La dejé comiendo y fui al dormitorio para cambiarle las sábanas. No soportaba que viera la cama manchada de sangre y pus, de modo que ambas fingíamos que yo no veía nada. Los días en que estaba demasiado débil para levantarse de la cama, su vergüenza por el estado de las sábanas era más dolorosa que el propio tumor.
Mientras lo metía todo en una bolsa para la lavandería, eché un vistazo a los libros que había estado leyendo: una novela de misterio de Lindsay Davis, el último volumen de la biografía de Lindon B. Johnson, una colección de crucigramas en latín, sin una sola palabra en inglés. A Mary Ann sólo le estaba fallando el cuerpo.
Al volver a la cocina le conté la historia de Rose Dorrado.

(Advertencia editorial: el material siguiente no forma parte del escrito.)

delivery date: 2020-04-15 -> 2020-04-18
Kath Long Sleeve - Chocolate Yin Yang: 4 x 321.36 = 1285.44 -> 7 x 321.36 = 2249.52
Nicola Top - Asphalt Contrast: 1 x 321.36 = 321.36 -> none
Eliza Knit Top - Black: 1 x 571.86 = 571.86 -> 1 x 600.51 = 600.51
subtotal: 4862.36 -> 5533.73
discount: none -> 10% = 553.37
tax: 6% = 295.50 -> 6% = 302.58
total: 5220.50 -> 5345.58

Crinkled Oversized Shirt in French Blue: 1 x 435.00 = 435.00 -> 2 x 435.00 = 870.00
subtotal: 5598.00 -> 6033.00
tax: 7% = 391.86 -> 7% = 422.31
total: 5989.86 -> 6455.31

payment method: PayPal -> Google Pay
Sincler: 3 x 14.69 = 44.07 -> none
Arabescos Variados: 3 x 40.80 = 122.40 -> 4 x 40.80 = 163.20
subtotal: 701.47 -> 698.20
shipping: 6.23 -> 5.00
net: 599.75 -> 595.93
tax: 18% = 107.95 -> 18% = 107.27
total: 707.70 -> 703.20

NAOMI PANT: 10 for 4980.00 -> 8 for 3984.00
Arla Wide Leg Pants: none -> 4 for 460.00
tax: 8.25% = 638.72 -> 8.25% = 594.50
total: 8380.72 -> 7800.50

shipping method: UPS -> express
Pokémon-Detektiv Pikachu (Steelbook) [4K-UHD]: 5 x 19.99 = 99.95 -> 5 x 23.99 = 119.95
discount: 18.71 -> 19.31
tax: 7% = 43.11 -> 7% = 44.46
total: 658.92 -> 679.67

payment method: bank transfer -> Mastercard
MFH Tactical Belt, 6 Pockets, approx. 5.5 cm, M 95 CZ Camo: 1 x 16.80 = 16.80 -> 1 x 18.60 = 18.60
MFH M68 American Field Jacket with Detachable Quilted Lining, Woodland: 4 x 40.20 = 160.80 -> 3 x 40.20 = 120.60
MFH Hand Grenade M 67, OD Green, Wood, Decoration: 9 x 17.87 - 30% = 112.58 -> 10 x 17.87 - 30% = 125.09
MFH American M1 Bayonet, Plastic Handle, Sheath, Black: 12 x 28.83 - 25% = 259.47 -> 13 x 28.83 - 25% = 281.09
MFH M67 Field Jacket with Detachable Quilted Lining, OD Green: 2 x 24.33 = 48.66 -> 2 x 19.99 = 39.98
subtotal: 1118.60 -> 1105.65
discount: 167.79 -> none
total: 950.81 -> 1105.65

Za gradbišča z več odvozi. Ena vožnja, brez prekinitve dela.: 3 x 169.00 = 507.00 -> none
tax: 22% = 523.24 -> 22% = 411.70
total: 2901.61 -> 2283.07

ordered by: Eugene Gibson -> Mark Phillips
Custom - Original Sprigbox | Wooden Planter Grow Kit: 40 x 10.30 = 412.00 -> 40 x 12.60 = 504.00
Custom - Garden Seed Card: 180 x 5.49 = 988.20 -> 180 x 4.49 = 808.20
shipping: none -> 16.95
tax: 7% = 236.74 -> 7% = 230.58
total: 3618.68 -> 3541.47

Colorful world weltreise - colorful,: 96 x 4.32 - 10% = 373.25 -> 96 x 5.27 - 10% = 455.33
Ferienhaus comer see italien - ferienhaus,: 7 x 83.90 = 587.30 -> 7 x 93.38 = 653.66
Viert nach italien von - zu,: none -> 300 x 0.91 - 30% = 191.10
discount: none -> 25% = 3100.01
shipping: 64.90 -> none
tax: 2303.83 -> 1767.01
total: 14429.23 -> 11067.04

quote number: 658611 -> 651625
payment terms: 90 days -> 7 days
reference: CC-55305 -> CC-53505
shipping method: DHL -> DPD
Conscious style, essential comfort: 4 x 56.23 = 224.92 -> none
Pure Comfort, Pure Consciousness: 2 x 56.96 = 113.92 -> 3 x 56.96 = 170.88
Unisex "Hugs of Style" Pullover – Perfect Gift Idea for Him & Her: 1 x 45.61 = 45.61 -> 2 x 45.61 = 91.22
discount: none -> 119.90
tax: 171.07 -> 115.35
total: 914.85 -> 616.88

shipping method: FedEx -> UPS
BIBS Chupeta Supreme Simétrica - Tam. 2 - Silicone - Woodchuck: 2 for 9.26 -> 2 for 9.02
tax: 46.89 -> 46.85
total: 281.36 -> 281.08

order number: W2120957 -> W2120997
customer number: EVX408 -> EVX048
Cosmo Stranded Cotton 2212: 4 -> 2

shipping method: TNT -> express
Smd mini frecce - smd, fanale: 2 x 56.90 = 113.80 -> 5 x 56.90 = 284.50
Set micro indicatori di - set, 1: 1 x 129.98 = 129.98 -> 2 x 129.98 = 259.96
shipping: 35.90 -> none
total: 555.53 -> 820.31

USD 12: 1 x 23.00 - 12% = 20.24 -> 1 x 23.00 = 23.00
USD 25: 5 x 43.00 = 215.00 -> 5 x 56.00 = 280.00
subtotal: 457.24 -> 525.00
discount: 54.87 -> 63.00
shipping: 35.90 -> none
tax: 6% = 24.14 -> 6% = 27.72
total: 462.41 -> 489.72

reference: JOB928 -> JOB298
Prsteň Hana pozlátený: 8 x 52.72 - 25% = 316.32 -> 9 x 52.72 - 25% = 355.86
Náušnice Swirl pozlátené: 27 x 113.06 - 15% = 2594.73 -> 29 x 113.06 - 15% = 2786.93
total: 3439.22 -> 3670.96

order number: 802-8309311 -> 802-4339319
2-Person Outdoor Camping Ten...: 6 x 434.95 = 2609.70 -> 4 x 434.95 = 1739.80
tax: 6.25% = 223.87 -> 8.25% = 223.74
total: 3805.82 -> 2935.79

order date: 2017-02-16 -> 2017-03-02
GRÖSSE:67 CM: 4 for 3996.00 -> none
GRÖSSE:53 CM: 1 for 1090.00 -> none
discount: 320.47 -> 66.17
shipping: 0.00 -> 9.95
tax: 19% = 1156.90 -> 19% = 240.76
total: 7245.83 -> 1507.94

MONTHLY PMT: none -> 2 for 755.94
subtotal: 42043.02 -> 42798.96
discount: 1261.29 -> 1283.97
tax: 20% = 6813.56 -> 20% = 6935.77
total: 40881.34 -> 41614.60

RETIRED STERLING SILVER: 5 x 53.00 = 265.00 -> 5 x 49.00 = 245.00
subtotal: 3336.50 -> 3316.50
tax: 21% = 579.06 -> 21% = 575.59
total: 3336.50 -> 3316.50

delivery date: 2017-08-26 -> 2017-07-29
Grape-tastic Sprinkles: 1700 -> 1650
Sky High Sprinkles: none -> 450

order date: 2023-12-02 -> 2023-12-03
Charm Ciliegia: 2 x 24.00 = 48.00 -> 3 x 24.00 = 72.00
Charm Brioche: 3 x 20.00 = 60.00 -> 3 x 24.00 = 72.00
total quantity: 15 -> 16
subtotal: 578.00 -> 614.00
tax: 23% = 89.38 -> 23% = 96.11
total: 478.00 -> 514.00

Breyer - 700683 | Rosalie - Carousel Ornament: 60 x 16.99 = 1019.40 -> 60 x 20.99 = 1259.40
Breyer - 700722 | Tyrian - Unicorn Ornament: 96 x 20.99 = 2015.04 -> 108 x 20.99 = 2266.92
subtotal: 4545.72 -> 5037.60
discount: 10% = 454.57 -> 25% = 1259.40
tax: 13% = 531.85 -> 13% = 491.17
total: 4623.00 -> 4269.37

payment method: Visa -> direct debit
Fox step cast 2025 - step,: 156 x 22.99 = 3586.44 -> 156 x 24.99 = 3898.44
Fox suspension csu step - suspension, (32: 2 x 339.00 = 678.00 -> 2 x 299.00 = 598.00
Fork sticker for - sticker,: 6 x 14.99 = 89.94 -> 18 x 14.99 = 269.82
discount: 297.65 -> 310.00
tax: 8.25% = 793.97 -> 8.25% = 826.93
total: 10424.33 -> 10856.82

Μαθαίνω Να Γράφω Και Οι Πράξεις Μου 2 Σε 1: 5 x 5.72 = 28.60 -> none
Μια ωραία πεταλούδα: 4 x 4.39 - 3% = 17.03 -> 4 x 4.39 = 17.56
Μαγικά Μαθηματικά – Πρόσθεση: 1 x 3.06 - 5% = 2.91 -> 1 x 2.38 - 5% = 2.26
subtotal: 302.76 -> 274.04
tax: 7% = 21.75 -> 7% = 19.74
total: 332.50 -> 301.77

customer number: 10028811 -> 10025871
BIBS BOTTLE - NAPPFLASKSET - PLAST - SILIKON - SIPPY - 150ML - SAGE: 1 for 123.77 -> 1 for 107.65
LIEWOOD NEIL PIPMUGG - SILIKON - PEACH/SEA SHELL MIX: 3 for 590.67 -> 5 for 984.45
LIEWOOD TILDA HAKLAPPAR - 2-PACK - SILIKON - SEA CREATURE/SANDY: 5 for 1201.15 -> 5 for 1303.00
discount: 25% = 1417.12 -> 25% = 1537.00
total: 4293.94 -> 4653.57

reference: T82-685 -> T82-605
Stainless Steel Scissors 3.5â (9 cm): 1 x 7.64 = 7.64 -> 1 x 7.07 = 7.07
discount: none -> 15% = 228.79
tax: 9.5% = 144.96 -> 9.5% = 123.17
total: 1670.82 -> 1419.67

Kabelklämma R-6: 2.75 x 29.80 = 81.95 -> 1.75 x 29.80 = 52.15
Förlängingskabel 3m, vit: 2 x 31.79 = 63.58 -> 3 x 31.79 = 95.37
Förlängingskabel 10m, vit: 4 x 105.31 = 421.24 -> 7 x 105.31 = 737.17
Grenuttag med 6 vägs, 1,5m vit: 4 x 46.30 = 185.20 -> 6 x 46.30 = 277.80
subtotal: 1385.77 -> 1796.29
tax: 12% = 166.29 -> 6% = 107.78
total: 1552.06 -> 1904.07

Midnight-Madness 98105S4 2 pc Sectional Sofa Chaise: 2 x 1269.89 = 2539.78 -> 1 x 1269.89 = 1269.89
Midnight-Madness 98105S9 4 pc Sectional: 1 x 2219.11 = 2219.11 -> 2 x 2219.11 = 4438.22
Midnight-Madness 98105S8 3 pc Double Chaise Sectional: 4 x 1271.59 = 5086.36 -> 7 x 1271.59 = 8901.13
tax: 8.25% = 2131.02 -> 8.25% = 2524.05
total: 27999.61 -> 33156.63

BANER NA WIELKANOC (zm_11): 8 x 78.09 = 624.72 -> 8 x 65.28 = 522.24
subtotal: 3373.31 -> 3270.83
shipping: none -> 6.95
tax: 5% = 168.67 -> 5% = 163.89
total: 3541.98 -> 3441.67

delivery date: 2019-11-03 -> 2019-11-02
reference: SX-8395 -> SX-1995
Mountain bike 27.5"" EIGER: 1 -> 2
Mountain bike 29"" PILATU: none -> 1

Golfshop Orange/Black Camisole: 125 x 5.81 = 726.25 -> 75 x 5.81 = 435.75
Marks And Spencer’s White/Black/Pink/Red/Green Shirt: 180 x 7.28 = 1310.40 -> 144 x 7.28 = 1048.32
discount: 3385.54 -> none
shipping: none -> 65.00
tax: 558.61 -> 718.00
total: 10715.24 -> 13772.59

– Tú que conoces a todo el mundo en South Chicago, ¿qué puedes decirme de Zamar? ¿Crees que sabotearía su propia fábrica?
– ¿Frank Zamar? -Negó con la cabeza-. No puedo poner la mano en el fuego por nadie, Victoria. Aquí la gente se desespera y hace cosas propias de gente desesperada. Aunque no creo que sea capaz de hacerle daño al prójimo: si está intentando destruir su propio negocio, no lo hará mientras haya alguno de sus empleados en el local.